Seiring berjalannya waktu, Lubuk Lanjut tetap dikunjungi warga. Mereka yang tidak lagi tinggal di kawasan Pasir Panjang dan kampung lain di dekat Lubuk Lanjut, tetap datang untuk berziarah.
Di waktu tertentu, Pendi dan warga bersama-sama membersihkan kawasan makam.
“Ini (Lubuk Lanjut) kampung pertama di Pulau Rempang, orang-orang dari sini pindah dan membuat kampung lain di Pulau Rempang,” kata Pendi.
Generasi saat ini, lanjutnya, tidak semua mengerti tentang Lubuk Lanjut. Karena memang tidak semua anak muda mendapatkan informasi dan cerita dari orangtua mereka. Namun demikian, hal itu tidak akan mengubah fakta bahwa Lubuk Lanjut menyajikan jejak sejarah Pulau Rempang.
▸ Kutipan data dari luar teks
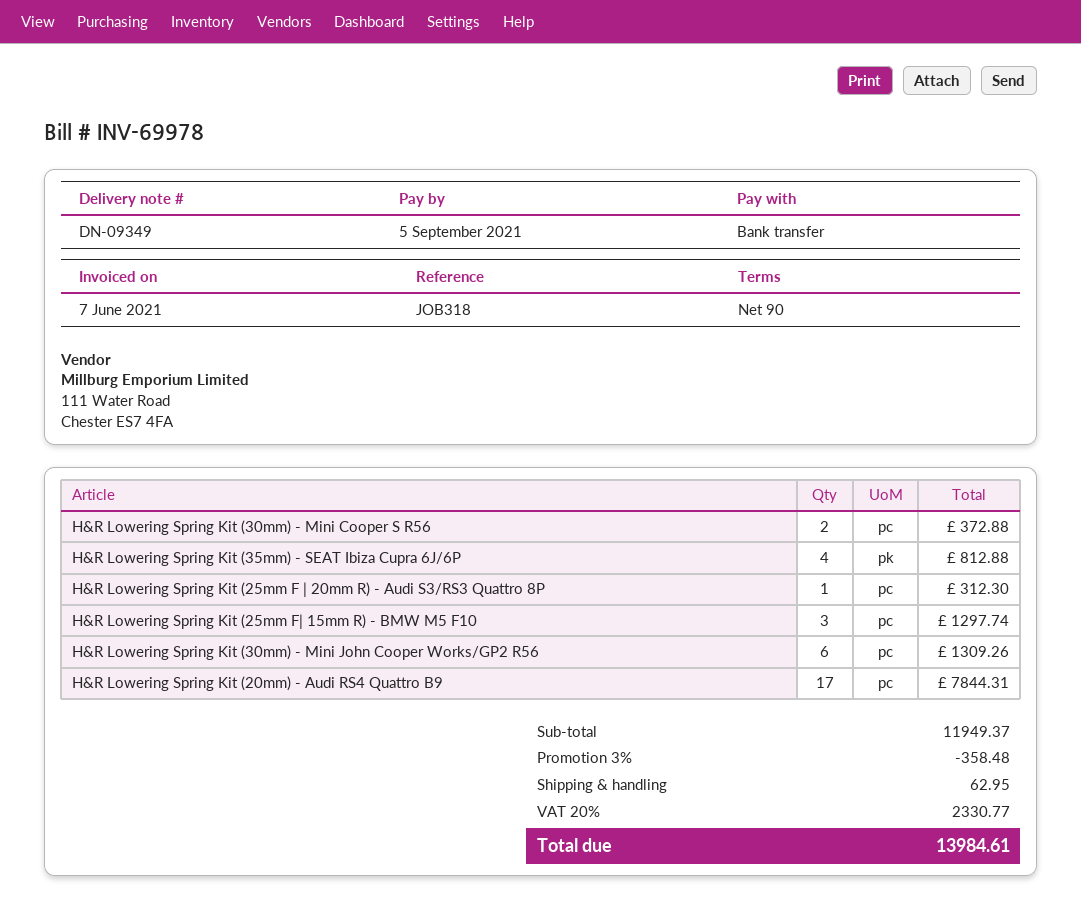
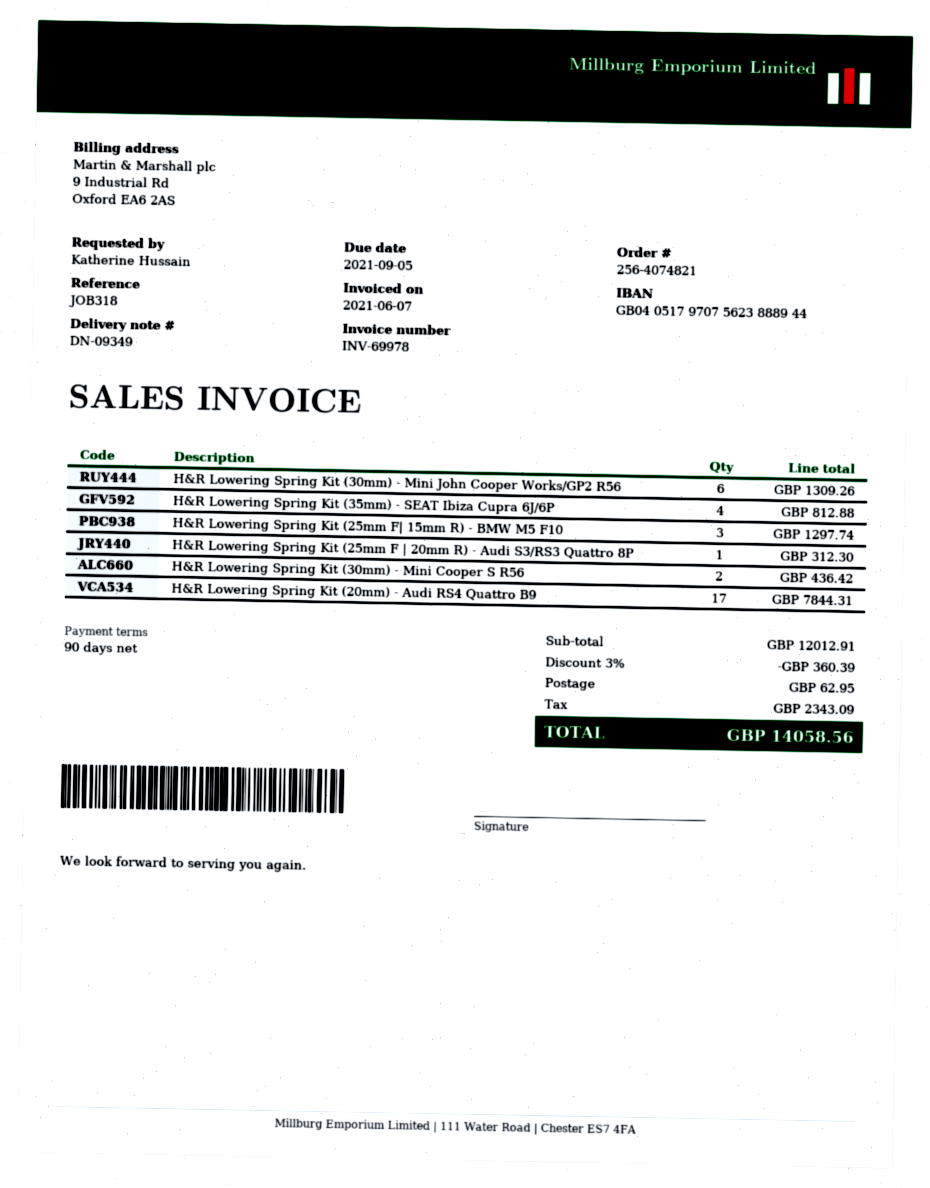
H&R Lowering Spring Kit (30mm) - Mini Cooper S R56: 2 for 372.88 -> 2 for 436.42
subtotal: 11949.37 -> 12012.91
discount: 3% = 358.48 -> 3% = 360.39
tax: 2330.77 -> 2343.09
total: 13984.61 -> 14058.56

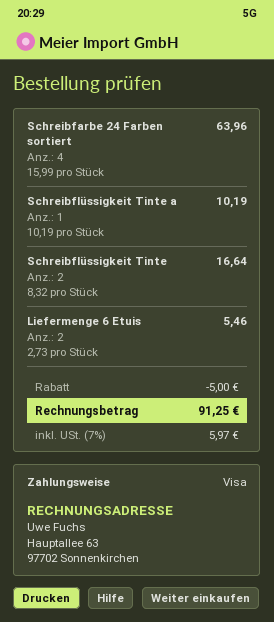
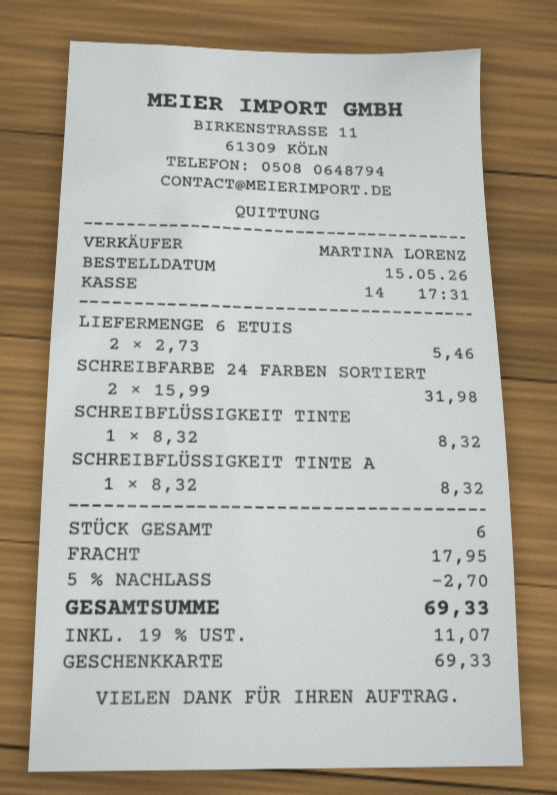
payment method: Visa -> gift card
Schreibfarbe 24 Farben sortiert: 4 x 15.99 = 63.96 -> 2 x 15.99 = 31.98
Schreibflüssigkeit Tinte a: 1 x 10.19 = 10.19 -> 1 x 8.32 = 8.32
Schreibflüssigkeit Tinte: 2 x 8.32 = 16.64 -> 1 x 8.32 = 8.32
discount: 5.00 -> 2.70
shipping: none -> 17.95
tax: 7% = 5.97 -> 19% = 11.07
total: 91.25 -> 69.33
Makam Keramat di Lubuk Lanjut-Edisi/bbi
Jejak sejarah tersebut menjadi bagian dari identitas Masyarakat Melayu di pesisir Batam, khususnya Pulau Rempang. Identitas yang terancam hilang atas rencana pengembangan Pulau Rempang menjadi kawasan Eco City.
Rempang Eco City menjadi sebab keresahan warga Pulau Rempang. Padahal warga tidak menolak pembangunan, namun rencana tersebut justru mengancam eksistensi peradaban masyarakat Pulau Rempang. Itu yang ditolak warga.
Suara penolakan rencana penggusuran akibat Rempang Eco City kini terus menggema. Mulai dari gelaran aksi Masyarakat Melayu Pulau Rempang, disusul aksi serupa masyarakat dari daerah lain di Indonesia.